• Try it
Reply with each record repeated exactly.
━━━━━━
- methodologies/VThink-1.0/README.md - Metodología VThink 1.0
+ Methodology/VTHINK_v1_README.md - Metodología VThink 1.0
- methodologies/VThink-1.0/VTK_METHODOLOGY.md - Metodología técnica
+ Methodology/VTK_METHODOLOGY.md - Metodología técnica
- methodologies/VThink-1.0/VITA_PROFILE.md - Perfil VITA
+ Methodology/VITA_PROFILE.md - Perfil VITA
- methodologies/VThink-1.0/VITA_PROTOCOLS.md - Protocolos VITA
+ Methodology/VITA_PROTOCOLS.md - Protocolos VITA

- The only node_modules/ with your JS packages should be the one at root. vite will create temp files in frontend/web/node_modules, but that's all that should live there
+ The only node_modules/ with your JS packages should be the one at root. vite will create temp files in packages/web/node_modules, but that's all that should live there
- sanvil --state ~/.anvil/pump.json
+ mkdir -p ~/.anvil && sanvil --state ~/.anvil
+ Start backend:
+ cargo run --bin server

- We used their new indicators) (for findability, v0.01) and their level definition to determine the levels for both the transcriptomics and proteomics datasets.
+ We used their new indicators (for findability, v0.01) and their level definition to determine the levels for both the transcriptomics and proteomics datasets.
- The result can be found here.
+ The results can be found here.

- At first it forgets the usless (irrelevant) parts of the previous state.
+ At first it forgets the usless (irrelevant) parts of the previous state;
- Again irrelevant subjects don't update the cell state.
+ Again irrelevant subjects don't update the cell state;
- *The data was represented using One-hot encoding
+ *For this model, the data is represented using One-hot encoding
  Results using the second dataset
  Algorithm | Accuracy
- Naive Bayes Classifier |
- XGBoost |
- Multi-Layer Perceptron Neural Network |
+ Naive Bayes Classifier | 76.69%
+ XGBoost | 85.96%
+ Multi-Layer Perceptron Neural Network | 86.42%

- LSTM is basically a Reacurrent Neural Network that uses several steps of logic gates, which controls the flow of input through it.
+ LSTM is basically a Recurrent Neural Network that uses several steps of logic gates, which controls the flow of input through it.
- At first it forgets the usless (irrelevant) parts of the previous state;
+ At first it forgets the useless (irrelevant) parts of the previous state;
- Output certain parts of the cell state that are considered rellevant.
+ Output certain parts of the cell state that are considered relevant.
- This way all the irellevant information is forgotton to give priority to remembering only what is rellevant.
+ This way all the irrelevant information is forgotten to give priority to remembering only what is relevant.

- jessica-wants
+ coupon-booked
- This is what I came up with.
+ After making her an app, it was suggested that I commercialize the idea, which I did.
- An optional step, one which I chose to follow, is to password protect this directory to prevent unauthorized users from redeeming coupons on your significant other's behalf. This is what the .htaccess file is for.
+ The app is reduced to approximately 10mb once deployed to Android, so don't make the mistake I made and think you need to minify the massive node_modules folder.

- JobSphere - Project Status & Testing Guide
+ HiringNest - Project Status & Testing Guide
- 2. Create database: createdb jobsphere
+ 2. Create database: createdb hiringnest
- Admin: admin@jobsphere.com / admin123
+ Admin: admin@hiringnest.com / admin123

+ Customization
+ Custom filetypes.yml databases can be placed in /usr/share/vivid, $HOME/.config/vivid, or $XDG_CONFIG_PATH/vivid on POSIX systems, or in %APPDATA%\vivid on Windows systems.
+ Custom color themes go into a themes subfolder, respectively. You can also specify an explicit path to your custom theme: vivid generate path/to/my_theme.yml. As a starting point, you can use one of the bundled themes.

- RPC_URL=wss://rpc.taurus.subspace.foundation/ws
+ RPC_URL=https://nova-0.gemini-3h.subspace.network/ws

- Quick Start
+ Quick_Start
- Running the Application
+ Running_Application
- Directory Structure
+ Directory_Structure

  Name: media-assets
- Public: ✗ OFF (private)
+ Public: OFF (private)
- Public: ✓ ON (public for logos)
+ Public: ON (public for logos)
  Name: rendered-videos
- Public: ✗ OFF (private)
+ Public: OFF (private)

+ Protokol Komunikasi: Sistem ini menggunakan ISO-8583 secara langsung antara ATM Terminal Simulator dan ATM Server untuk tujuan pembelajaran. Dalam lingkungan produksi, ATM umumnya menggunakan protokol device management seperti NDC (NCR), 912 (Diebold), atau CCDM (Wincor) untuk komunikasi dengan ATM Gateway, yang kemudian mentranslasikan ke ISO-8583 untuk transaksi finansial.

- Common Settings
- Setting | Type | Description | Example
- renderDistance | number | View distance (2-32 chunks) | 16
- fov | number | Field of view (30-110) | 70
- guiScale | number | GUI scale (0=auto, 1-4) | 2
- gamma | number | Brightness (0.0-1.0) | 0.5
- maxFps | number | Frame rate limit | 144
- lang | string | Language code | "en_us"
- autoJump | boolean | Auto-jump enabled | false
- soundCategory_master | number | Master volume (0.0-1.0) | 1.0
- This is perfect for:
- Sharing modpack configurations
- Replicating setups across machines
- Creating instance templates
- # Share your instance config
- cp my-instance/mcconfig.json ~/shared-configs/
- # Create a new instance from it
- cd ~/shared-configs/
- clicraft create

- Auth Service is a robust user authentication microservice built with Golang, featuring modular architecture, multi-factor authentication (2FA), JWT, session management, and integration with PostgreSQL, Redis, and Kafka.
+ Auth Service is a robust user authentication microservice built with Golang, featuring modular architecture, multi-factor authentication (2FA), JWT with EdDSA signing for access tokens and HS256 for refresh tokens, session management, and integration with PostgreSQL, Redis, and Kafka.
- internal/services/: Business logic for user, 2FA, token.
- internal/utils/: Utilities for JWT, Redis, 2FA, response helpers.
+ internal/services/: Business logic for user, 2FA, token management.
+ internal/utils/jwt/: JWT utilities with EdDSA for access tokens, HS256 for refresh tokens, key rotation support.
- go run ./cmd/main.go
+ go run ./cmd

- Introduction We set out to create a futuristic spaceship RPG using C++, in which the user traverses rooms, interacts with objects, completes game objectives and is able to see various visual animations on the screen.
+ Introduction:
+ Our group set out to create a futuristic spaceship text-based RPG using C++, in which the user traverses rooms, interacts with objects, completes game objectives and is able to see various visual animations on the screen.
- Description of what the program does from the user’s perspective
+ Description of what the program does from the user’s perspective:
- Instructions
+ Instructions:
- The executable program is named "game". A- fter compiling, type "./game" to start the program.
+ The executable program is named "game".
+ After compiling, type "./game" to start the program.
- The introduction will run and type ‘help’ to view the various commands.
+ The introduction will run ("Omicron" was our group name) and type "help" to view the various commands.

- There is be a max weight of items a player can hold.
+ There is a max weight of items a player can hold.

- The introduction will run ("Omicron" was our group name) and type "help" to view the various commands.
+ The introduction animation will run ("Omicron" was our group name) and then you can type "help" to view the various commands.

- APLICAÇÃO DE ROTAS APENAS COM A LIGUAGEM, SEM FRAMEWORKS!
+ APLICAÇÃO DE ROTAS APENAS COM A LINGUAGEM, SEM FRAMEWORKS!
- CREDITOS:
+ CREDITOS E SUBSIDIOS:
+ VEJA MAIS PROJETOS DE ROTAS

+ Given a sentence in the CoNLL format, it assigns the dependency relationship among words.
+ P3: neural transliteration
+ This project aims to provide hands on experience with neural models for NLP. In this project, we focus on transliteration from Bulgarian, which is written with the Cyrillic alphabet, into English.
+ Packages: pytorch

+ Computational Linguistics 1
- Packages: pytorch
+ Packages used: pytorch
━━━━━━
• Written reply
- methodologies/VThink-1.0/README.md - Metodología VThink 1.0
+ Methodology/VTHINK_v1_README.md - Metodología VThink 1.0
- methodologies/VThink-1.0/VTK_METHODOLOGY.md - Metodología técnica
+ Methodology/VTK_METHODOLOGY.md - Metodología técnica
- methodologies/VThink-1.0/VITA_PROFILE.md - Perfil VITA
+ Methodology/VITA_PROFILE.md - Perfil VITA
- methodologies/VThink-1.0/VITA_PROTOCOLS.md - Protocolos VITA
+ Methodology/VITA_PROTOCOLS.md - Protocolos VITA

- The only node_modules/ with your JS packages should be the one at root. vite will create temp files in frontend/web/node_modules, but that's all that should live there
+ The only node_modules/ with your JS packages should be the one at root. vite will create temp files in packages/web/node_modules, but that's all that should live there
- sanvil --state ~/.anvil/pump.json
+ mkdir -p ~/.anvil && sanvil --state ~/.anvil
+ Start backend:
+ cargo run --bin server

- We used their new indicators) (for findability, v0.01) and their level definition to determine the levels for both the transcriptomics and proteomics datasets.
+ We used their new indicators (for findability, v0.01) and their level definition to determine the levels for both the transcriptomics and proteomics datasets.
- The result can be found here.
+ The results can be found here.

- At first it forgets the usless (irrelevant) parts of the previous state.
+ At first it forgets the usless (irrelevant) parts of the previous state;
- Again irrelevant subjects don't update the cell state.
+ Again irrelevant subjects don't update the cell state;
- *The data was represented using One-hot encoding
+ *For this model, the data is represented using One-hot encoding
  Results using the second dataset
  Algorithm | Accuracy
- Naive Bayes Classifier |
- XGBoost |
- Multi-Layer Perceptron Neural Network |
+ Naive Bayes Classifier | 76.69%
+ XGBoost | 85.96%
+ Multi-Layer Perceptron Neural Network | 86.42%

- LSTM is basically a Reacurrent Neural Network that uses several steps of logic gates, which controls the flow of input through it.
+ LSTM is basically a Recurrent Neural Network that uses several steps of logic gates, which controls the flow of input through it.
- At first it forgets the usless (irrelevant) parts of the previous state;
+ At first it forgets the useless (irrelevant) parts of the previous state;
- Output certain parts of the cell state that are considered rellevant.
+ Output certain parts of the cell state that are considered relevant.
- This way all the irellevant information is forgotton to give priority to remembering only what is rellevant.
+ This way all the irrelevant information is forgotten to give priority to remembering only what is relevant.

- jessica-wants
+ coupon-booked
- This is what I came up with.
+ After making her an app, it was suggested that I commercialize the idea, which I did.
- An optional step, one which I chose to follow, is to password protect this directory to prevent unauthorized users from redeeming coupons on your significant other's behalf. This is what the .htaccess file is for.
+ The app is reduced to approximately 10mb once deployed to Android, so don't make the mistake I made and think you need to minify the massive node_modules folder.

- JobSphere - Project Status & Testing Guide
+ HiringNest - Project Status & Testing Guide
- 2. Create database: createdb jobsphere
+ 2. Create database: createdb hiringnest
- Admin: admin@jobsphere.com / admin123
+ Admin: admin@hiringnest.com / admin123

+ Customization
+ Custom filetypes.yml databases can be placed in /usr/share/vivid, $HOME/.config/vivid, or $XDG_CONFIG_PATH/vivid on POSIX systems, or in %APPDATA%\vivid on Windows systems.
+ Custom color themes go into a themes subfolder, respectively. You can also specify an explicit path to your custom theme: vivid generate path/to/my_theme.yml. As a starting point, you can use one of the bundled themes.

- RPC_URL=wss://rpc.taurus.subspace.foundation/ws
+ RPC_URL=https://nova-0.gemini-3h.subspace.network/ws

- Quick Start
+ Quick_Start
- Running the Application
+ Running_Application
- Directory Structure
+ Directory_Structure

  Name: media-assets
- Public: ✗ OFF (private)
+ Public: OFF (private)
- Public: ✓ ON (public for logos)
+ Public: ON (public for logos)
  Name: rendered-videos
- Public: ✗ OFF (private)
+ Public: OFF (private)

+ Protokol Komunikasi: Sistem ini menggunakan ISO-8583 secara langsung antara ATM Terminal Simulator dan ATM Server untuk tujuan pembelajaran. Dalam lingkungan produksi, ATM umumnya menggunakan protokol device management seperti NDC (NCR), 912 (Diebold), atau CCDM (Wincor) untuk komunikasi dengan ATM Gateway, yang kemudian mentranslasikan ke ISO-8583 untuk transaksi finansial.

- Common Settings
- Setting | Type | Description | Example
- renderDistance | number | View distance (2-32 chunks) | 16
- fov | number | Field of view (30-110) | 70
- guiScale | number | GUI scale (0=auto, 1-4) | 2
- gamma | number | Brightness (0.0-1.0) | 0.5
- maxFps | number | Frame rate limit | 144
- lang | string | Language code | "en_us"
- autoJump | boolean | Auto-jump enabled | false
- soundCategory_master | number | Master volume (0.0-1.0) | 1.0
- This is perfect for:
- Sharing modpack configurations
- Replicating setups across machines
- Creating instance templates
- # Share your instance config
- cp my-instance/mcconfig.json ~/shared-configs/
- # Create a new instance from it
- cd ~/shared-configs/
- clicraft create

- Auth Service is a robust user authentication microservice built with Golang, featuring modular architecture, multi-factor authentication (2FA), JWT, session management, and integration with PostgreSQL, Redis, and Kafka.
+ Auth Service is a robust user authentication microservice built with Golang, featuring modular architecture, multi-factor authentication (2FA), JWT with EdDSA signing for access tokens and HS256 for refresh tokens, session management, and integration with PostgreSQL, Redis, and Kafka.
- internal/services/: Business logic for user, 2FA, token.
- internal/utils/: Utilities for JWT, Redis, 2FA, response helpers.
+ internal/services/: Business logic for user, 2FA, token management.
+ internal/utils/jwt/: JWT utilities with EdDSA for access tokens, HS256 for refresh tokens, key rotation support.
- go run ./cmd/main.go
+ go run ./cmd

- Introduction We set out to create a futuristic spaceship RPG using C++, in which the user traverses rooms, interacts with objects, completes game objectives and is able to see various visual animations on the screen.
+ Introduction:
+ Our group set out to create a futuristic spaceship text-based RPG using C++, in which the user traverses rooms, interacts with objects, completes game objectives and is able to see various visual animations on the screen.
- Description of what the program does from the user’s perspective
+ Description of what the program does from the user’s perspective:
- Instructions
+ Instructions:
- The executable program is named "game". A- fter compiling, type "./game" to start the program.
+ The executable program is named "game".
+ After compiling, type "./game" to start the program.
- The introduction will run and type ‘help’ to view the various commands.
+ The introduction will run ("Omicron" was our group name) and type "help" to view the various commands.

- There is be a max weight of items a player can hold.
+ There is a max weight of items a player can hold.

- The introduction will run ("Omicron" was our group name) and type "help" to view the various commands.
+ The introduction animation will run ("Omicron" was our group name) and then you can type "help" to view the various commands.

- APLICAÇÃO DE ROTAS APENAS COM A LIGUAGEM, SEM FRAMEWORKS!
+ APLICAÇÃO DE ROTAS APENAS COM A LINGUAGEM, SEM FRAMEWORKS!
- CREDITOS:
+ CREDITOS E SUBSIDIOS:
+ VEJA MAIS PROJETOS DE ROTAS

+ Given a sentence in the CoNLL format, it assigns the dependency relationship among words.
+ P3: neural transliteration
+ This project aims to provide hands on experience with neural models for NLP. In this project, we focus on transliteration from Bulgarian, which is written with the Cyrillic alphabet, into English.
+ Packages: pytorch

+ Computational Linguistics 1
- Packages: pytorch
+ Packages used: pytorch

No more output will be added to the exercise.